Description of the task
Return only the lines of the data below from the line with "- The space" up to and including the line with "- It handles", exactly as written, with the pictures omitted.

Change listing data
Start of Block

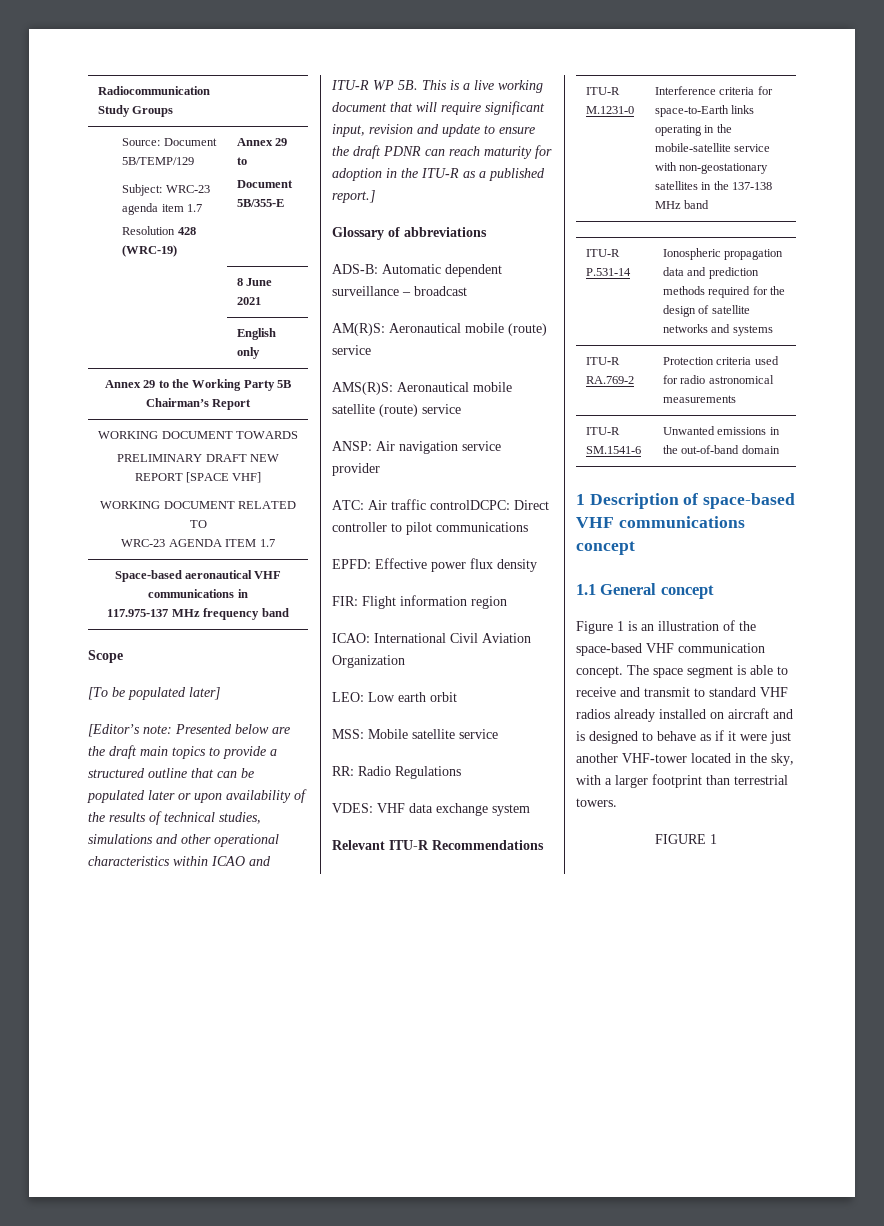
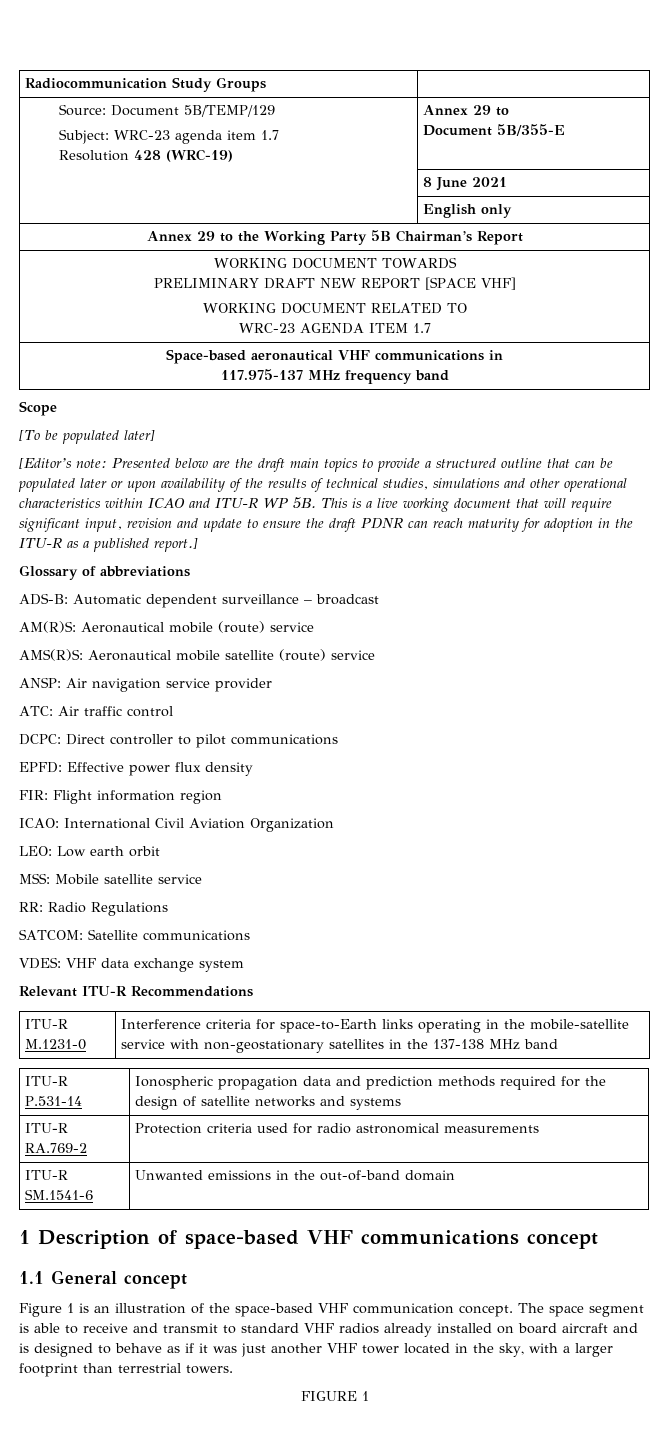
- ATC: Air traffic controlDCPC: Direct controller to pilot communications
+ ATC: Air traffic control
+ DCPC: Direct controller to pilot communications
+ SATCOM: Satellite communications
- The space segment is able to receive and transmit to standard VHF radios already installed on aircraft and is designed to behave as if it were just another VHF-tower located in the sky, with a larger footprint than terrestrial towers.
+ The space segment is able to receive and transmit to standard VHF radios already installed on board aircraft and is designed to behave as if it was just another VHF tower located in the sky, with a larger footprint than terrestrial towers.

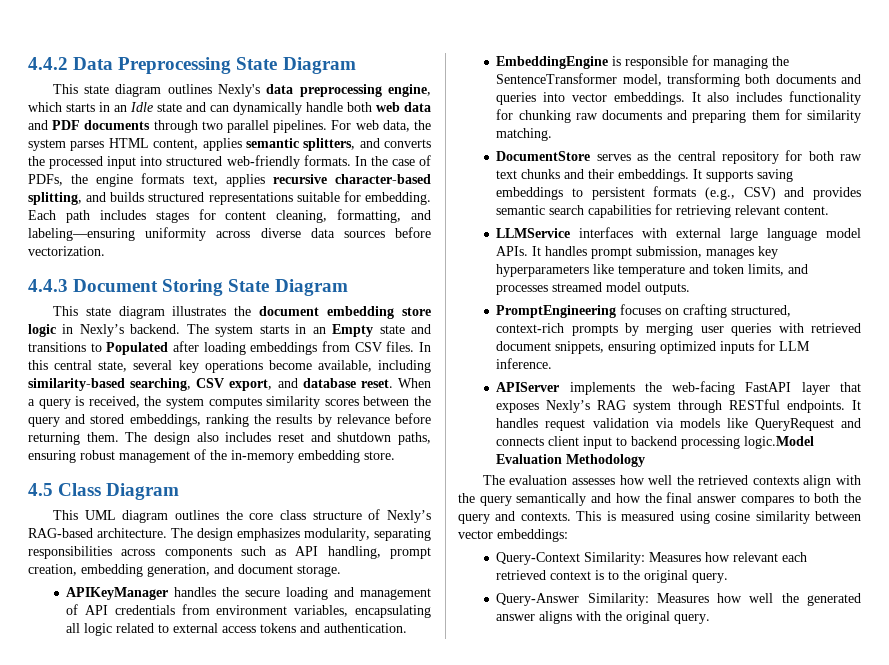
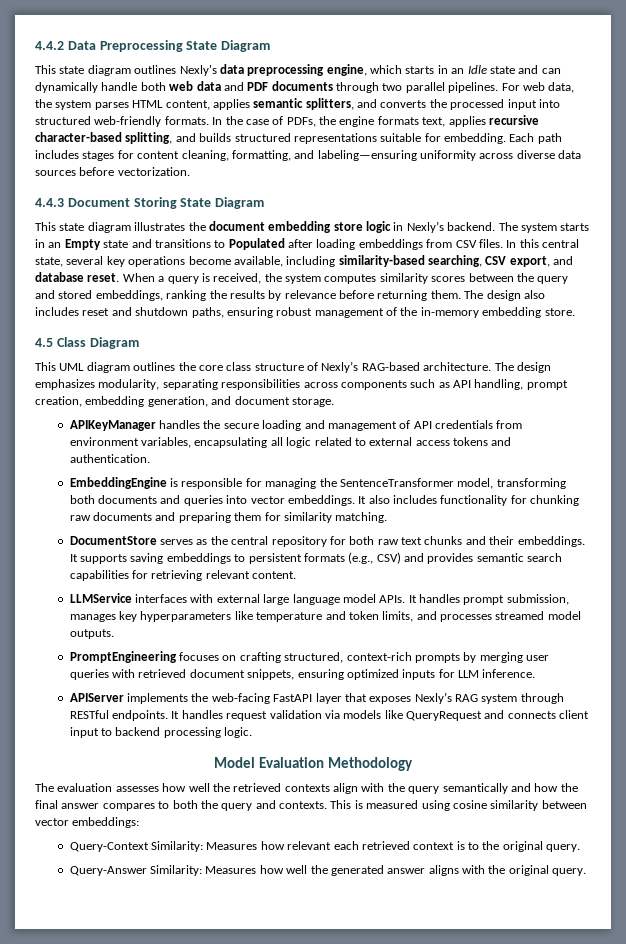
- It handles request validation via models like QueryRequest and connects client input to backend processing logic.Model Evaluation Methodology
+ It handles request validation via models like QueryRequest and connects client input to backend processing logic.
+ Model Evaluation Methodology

End of Block
Start of Block

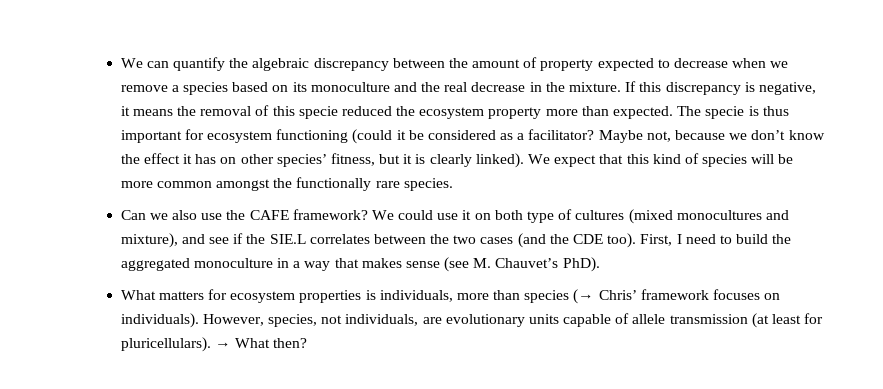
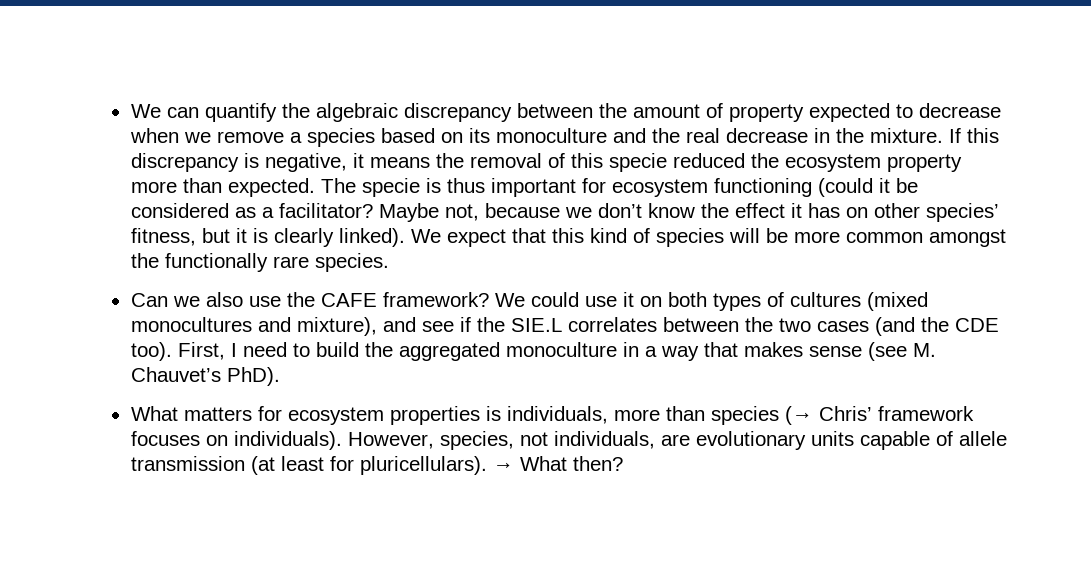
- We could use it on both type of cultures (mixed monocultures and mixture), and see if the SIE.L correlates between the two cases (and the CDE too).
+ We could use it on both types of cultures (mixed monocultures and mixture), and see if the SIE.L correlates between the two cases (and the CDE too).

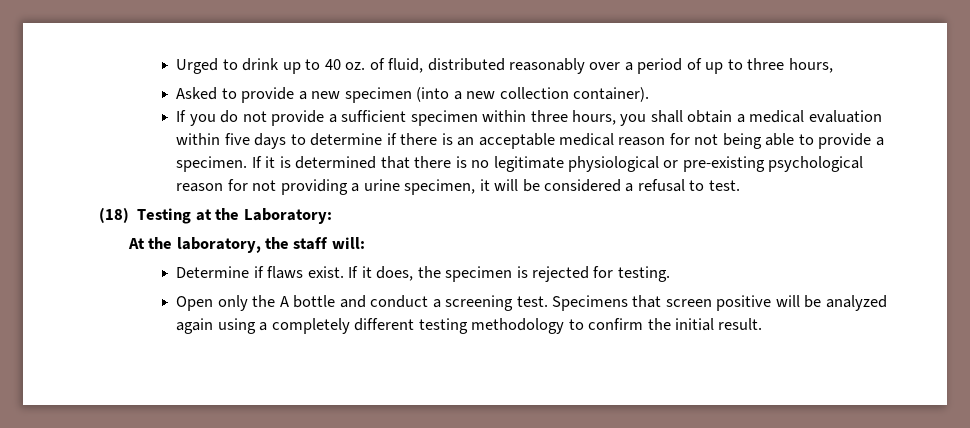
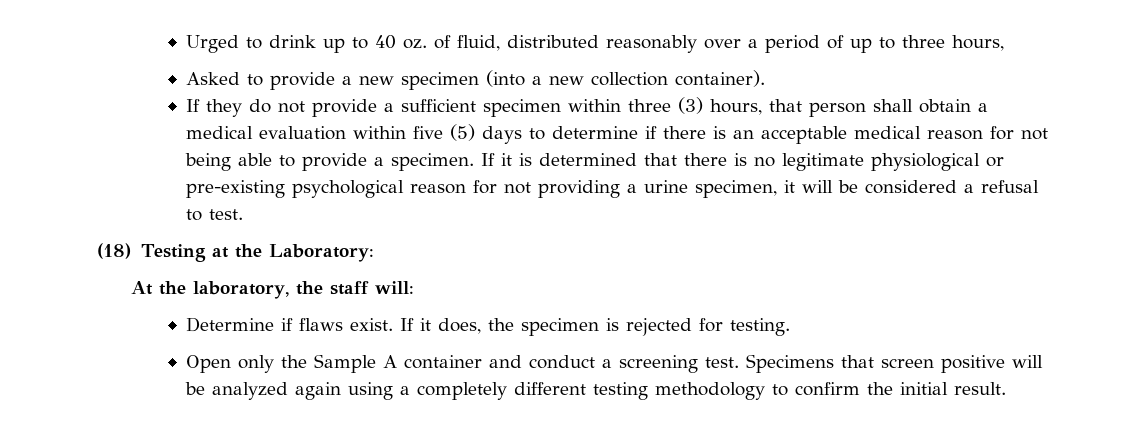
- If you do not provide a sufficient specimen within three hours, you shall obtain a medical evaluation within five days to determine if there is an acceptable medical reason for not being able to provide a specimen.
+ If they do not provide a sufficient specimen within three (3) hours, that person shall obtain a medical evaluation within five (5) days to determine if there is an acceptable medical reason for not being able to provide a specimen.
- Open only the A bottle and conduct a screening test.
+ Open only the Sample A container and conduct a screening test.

End of Block

Answer to this task
- The space segment is able to receive and transmit to standard VHF radios already installed on aircraft and is designed to behave as if it were just another VHF-tower located in the sky, with a larger footprint than terrestrial towers.
+ The space segment is able to receive and transmit to standard VHF radios already installed on board aircraft and is designed to behave as if it was just another VHF tower located in the sky, with a larger footprint than terrestrial towers.

- It handles request validation via models like QueryRequest and connects client input to backend processing logic.Model Evaluation Methodology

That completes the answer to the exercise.